### INSTRUCTIONS TO FOLLOW
Copy the listing as it is written, and leave each picture out.

### THE DATA
╔══

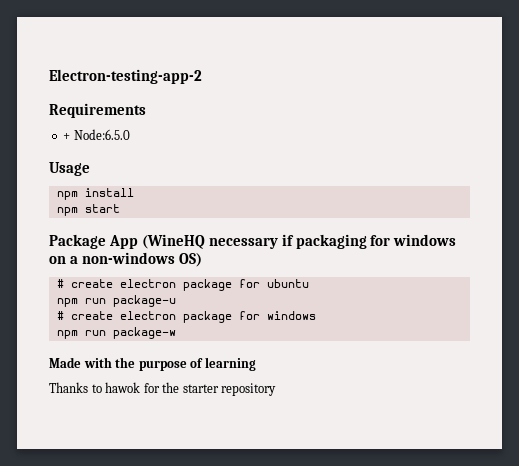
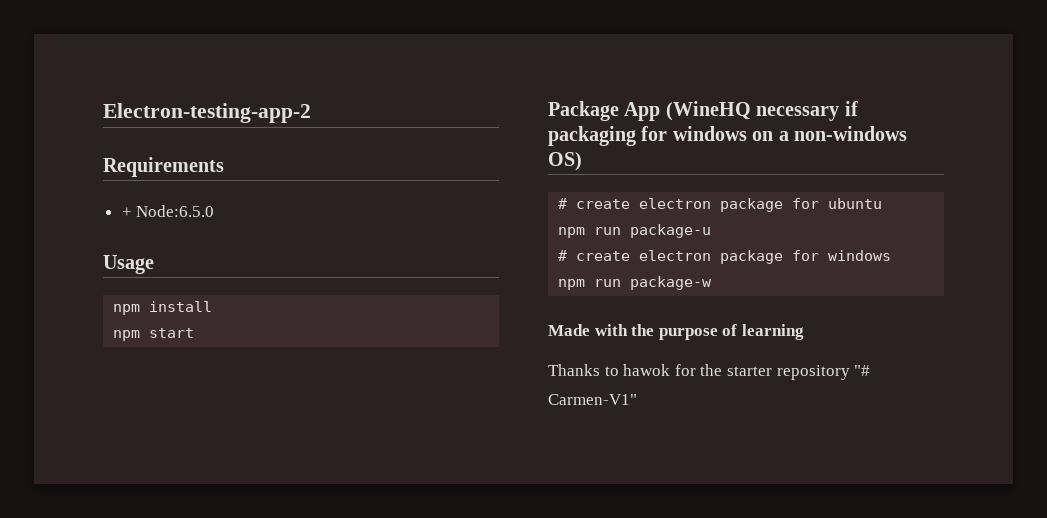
- Thanks to hawok for the starter repository
+ Thanks to hawok for the starter repository "# Carmen-V1"

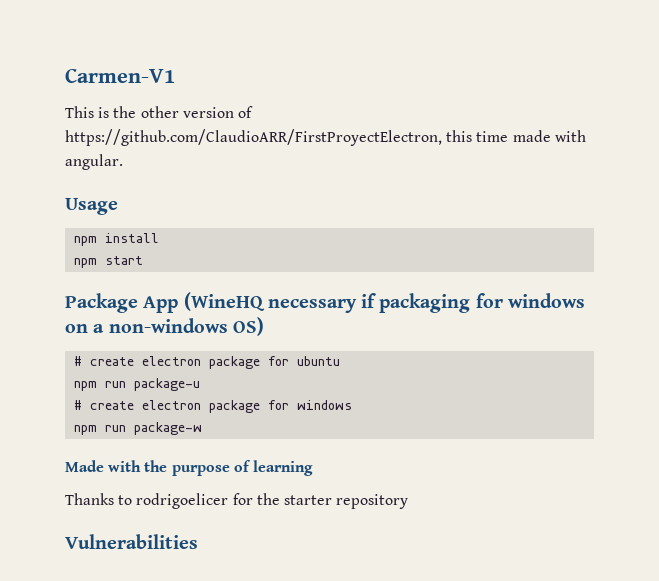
- Electron-testing-app-2
- Requirements
- + Node:6.5.0
+ Carmen-V1
+ This is the other version of https://github.com/ClaudioARR/FirstProyectElectron, this time made with angular.
- Thanks to hawok for the starter repository "# Carmen-V1"
+ Thanks to rodrigoelicer for the starter repository
+ Vulnerabilities

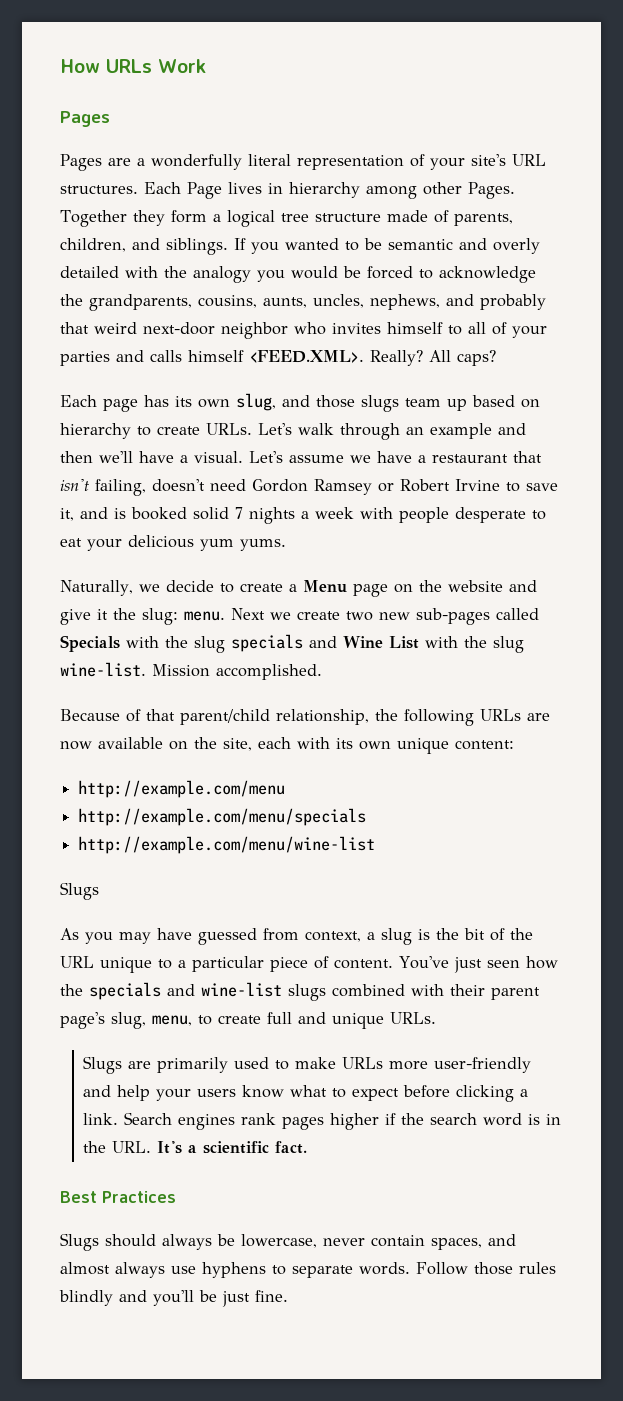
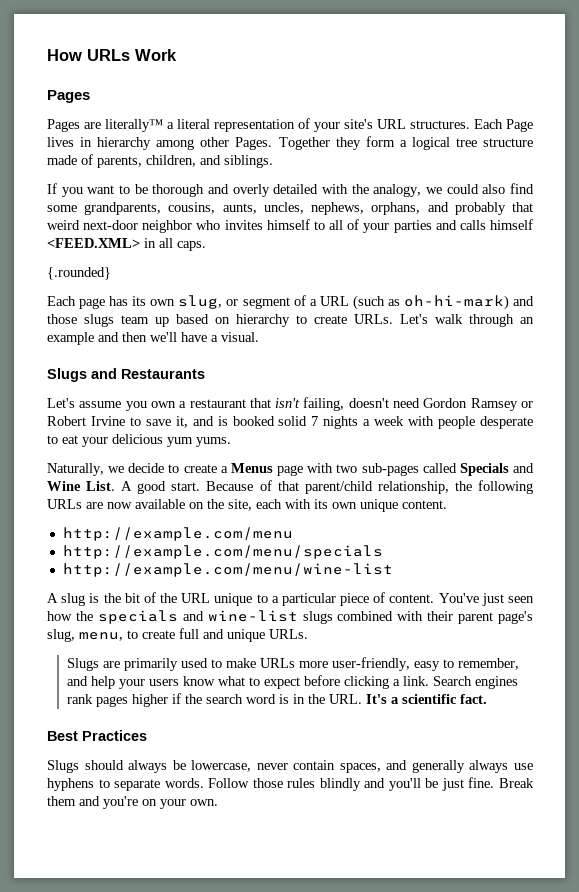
- Pages are a wonderfully literal representation of your site's URL structures.
+ Pages are literally™ a literal representation of your site's URL structures.
- Together they form a logical tree structure made of parents, children, and siblings. If you wanted to be semantic and overly detailed with the analogy you would be forced to acknowledge the grandparents, cousins, aunts, uncles, nephews, and probably that weird next-door neighbor who invites himself to all of your parties and calls himself <FEED.XML>. Really? All caps?
+ Together they form a logical tree structure made of parents, children, and siblings.
+ If you want to be thorough and overly detailed with the analogy, we could also find some grandparents, cousins, aunts, uncles, nephews, orphans, and probably that weird next-door neighbor who invites himself to all of your parties and calls himself <FEED.XML> in all caps.
+ {.rounded}
- Each page has its own slug, and those slugs team up based on hierarchy to create URLs.
+ Each page has its own slug, or segment of a URL (such as oh-hi-mark) and those slugs team up based on hierarchy to create URLs.
- Let's walk through an example and then we'll have a visual. Let's assume we have a restaurant that isn't failing, doesn't need Gordon Ramsey or Robert Irvine to save it, and is booked solid 7 nights a week with people desperate to eat your delicious yum yums.
+ Let's walk through an example and then we'll have a visual.
+ Slugs and Restaurants
+ Let's assume you own a restaurant that isn't failing, doesn't need Gordon Ramsey or Robert Irvine to save it, and is booked solid 7 nights a week with people desperate to eat your delicious yum yums.
- Naturally, we decide to create a Menu page on the website and give it the slug: menu. Next we create two new sub-pages called Specials with the slug specials and Wine List with the slug wine-list. Mission accomplished.
- Because of that parent/child relationship, the following URLs are now available on the site, each with its own unique content:
+ Naturally, we decide to create a Menus page with two sub-pages called Specials and Wine List. A good start. Because of that parent/child relationship, the following URLs are now available on the site, each with its own unique content.
  http://example.com/menu/wine-list
- Slugs
- As you may have guessed from context, a slug is the bit of the URL unique to a particular piece of content.
+ A slug is the bit of the URL unique to a particular piece of content.
- Slugs are primarily used to make URLs more user-friendly and help your users know what to expect before clicking a link.
+ Slugs are primarily used to make URLs more user-friendly, easy to remember, and help your users know what to expect before clicking a link.
- Slugs should always be lowercase, never contain spaces, and almost always use hyphens to separate words.
+ Slugs should always be lowercase, never contain spaces, and generally always use hyphens to separate words.
+ Break them and you're on your own.

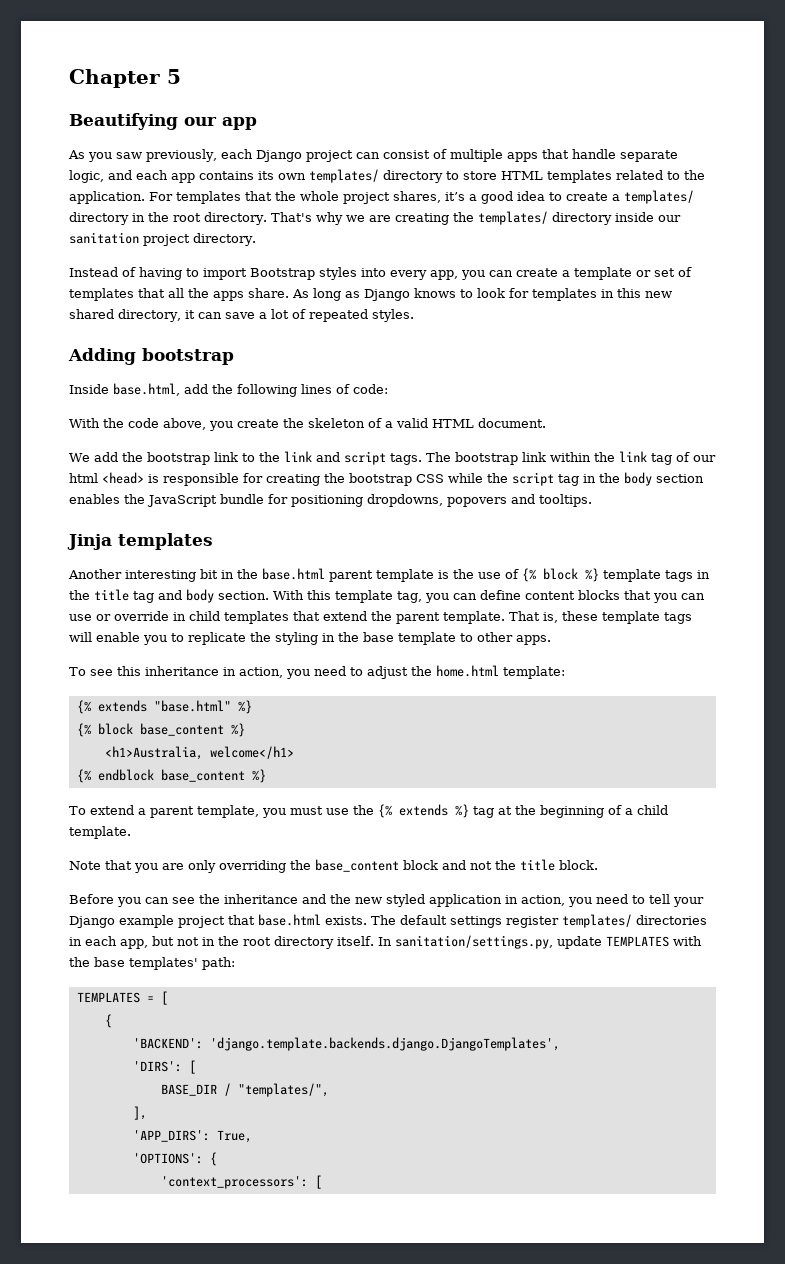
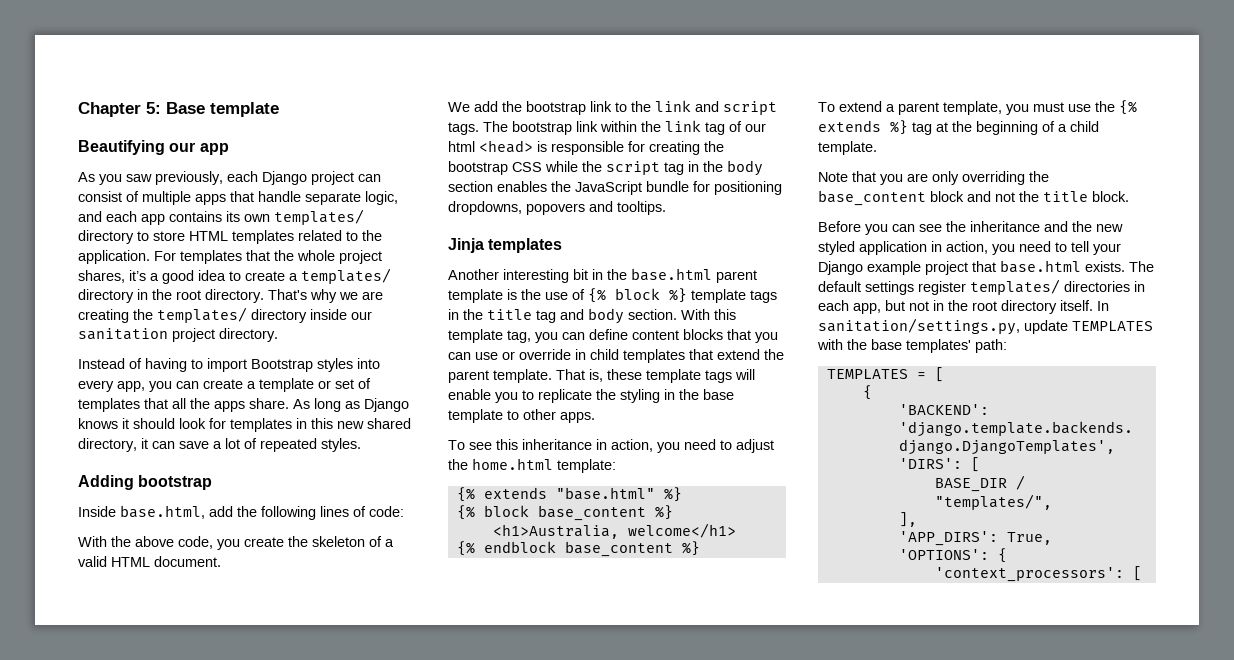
- Chapter 5
+ Chapter 5: Base template
- As long as Django knows to look for templates in this new shared directory, it can save a lot of repeated styles.
+ As long as Django knows it should look for templates in this new shared directory, it can save a lot of repeated styles.
- With the code above, you create the skeleton of a valid HTML document.
+ With the above code, you create the skeleton of a valid HTML document.

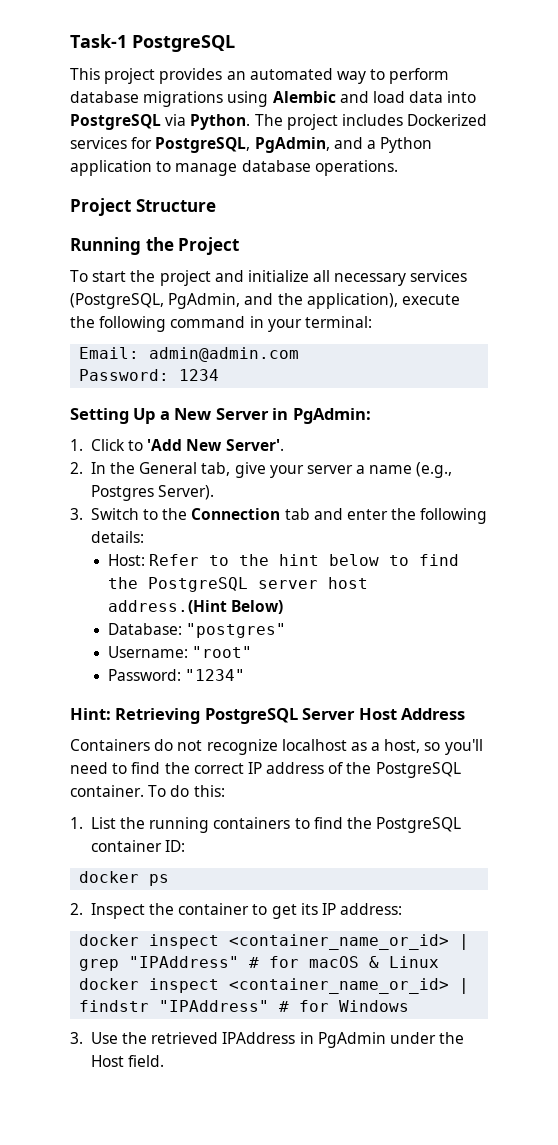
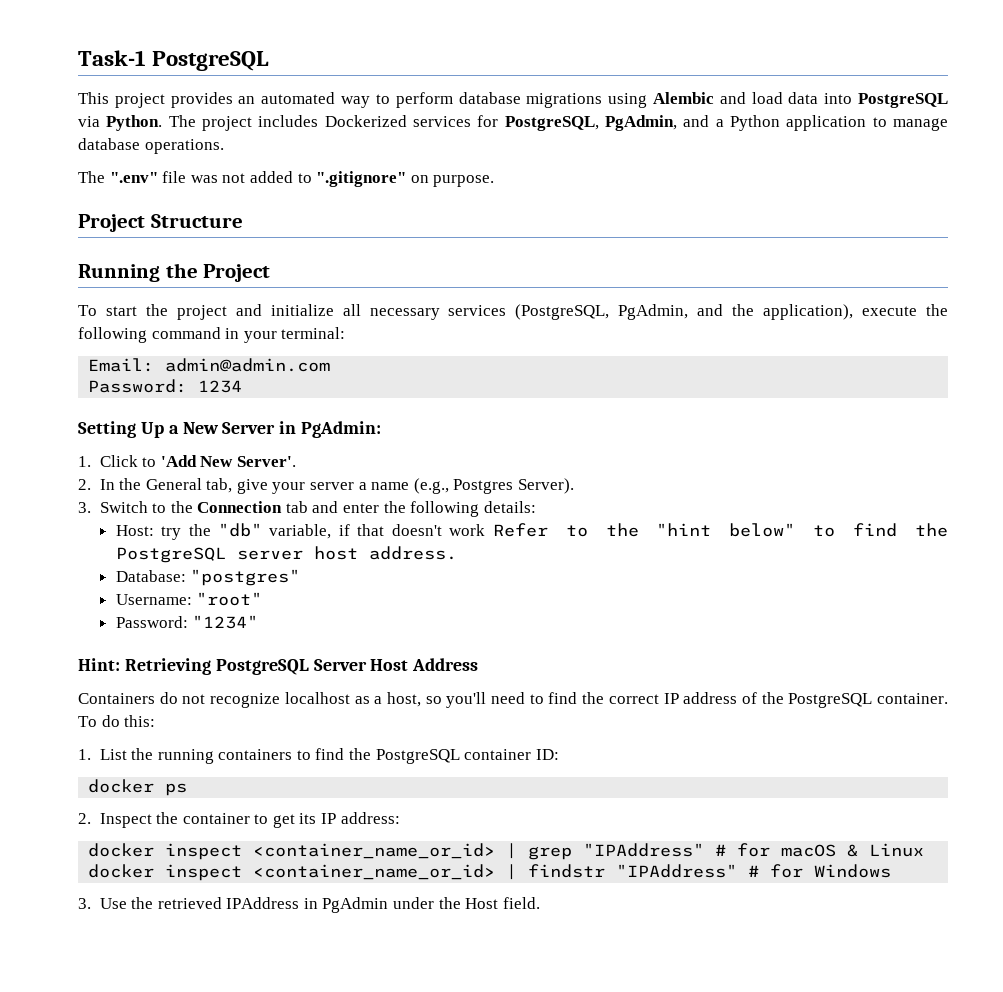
+ The ".env" file was not added to ".gitignore" on purpose.
- Host: Refer to the hint below to find the PostgreSQL server host address.(Hint Below)
+ Host: try the "db" variable, if that doesn't work Refer to the "hint below" to find the PostgreSQL server host address.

╚══

### RESPONSE TO THE TASK
- Thanks to hawok for the starter repository
+ Thanks to hawok for the starter repository "# Carmen-V1"

- Electron-testing-app-2
- Requirements
- + Node:6.5.0
+ Carmen-V1
+ This is the other version of https://github.com/ClaudioARR/FirstProyectElectron, this time made with angular.
- Thanks to hawok for the starter repository "# Carmen-V1"
+ Thanks to rodrigoelicer for the starter repository
+ Vulnerabilities

- Pages are a wonderfully literal representation of your site's URL structures.
+ Pages are literally™ a literal representation of your site's URL structures.
- Together they form a logical tree structure made of parents, children, and siblings. If you wanted to be semantic and overly detailed with the analogy you would be forced to acknowledge the grandparents, cousins, aunts, uncles, nephews, and probably that weird next-door neighbor who invites himself to all of your parties and calls himself <FEED.XML>. Really? All caps?
+ Together they form a logical tree structure made of parents, children, and siblings.
+ If you want to be thorough and overly detailed with the analogy, we could also find some grandparents, cousins, aunts, uncles, nephews, orphans, and probably that weird next-door neighbor who invites himself to all of your parties and calls himself <FEED.XML> in all caps.
+ {.rounded}
- Each page has its own slug, and those slugs team up based on hierarchy to create URLs.
+ Each page has its own slug, or segment of a URL (such as oh-hi-mark) and those slugs team up based on hierarchy to create URLs.
- Let's walk through an example and then we'll have a visual. Let's assume we have a restaurant that isn't failing, doesn't need Gordon Ramsey or Robert Irvine to save it, and is booked solid 7 nights a week with people desperate to eat your delicious yum yums.
+ Let's walk through an example and then we'll have a visual.
+ Slugs and Restaurants
+ Let's assume you own a restaurant that isn't failing, doesn't need Gordon Ramsey or Robert Irvine to save it, and is booked solid 7 nights a week with people desperate to eat your delicious yum yums.
- Naturally, we decide to create a Menu page on the website and give it the slug: menu. Next we create two new sub-pages called Specials with the slug specials and Wine List with the slug wine-list. Mission accomplished.
- Because of that parent/child relationship, the following URLs are now available on the site, each with its own unique content:
+ Naturally, we decide to create a Menus page with two sub-pages called Specials and Wine List. A good start. Because of that parent/child relationship, the following URLs are now available on the site, each with its own unique content.
  http://example.com/menu/wine-list
- Slugs
- As you may have guessed from context, a slug is the bit of the URL unique to a particular piece of content.
+ A slug is the bit of the URL unique to a particular piece of content.
- Slugs are primarily used to make URLs more user-friendly and help your users know what to expect before clicking a link.
+ Slugs are primarily used to make URLs more user-friendly, easy to remember, and help your users know what to expect before clicking a link.
- Slugs should always be lowercase, never contain spaces, and almost always use hyphens to separate words.
+ Slugs should always be lowercase, never contain spaces, and generally always use hyphens to separate words.
+ Break them and you're on your own.

- Chapter 5
+ Chapter 5: Base template
- As long as Django knows to look for templates in this new shared directory, it can save a lot of repeated styles.
+ As long as Django knows it should look for templates in this new shared directory, it can save a lot of repeated styles.
- With the code above, you create the skeleton of a valid HTML document.
+ With the above code, you create the skeleton of a valid HTML document.

+ The ".env" file was not added to ".gitignore" on purpose.
- Host: Refer to the hint below to find the PostgreSQL server host address.(Hint Below)
+ Host: try the "db" variable, if that doesn't work Refer to the "hint below" to find the PostgreSQL server host address.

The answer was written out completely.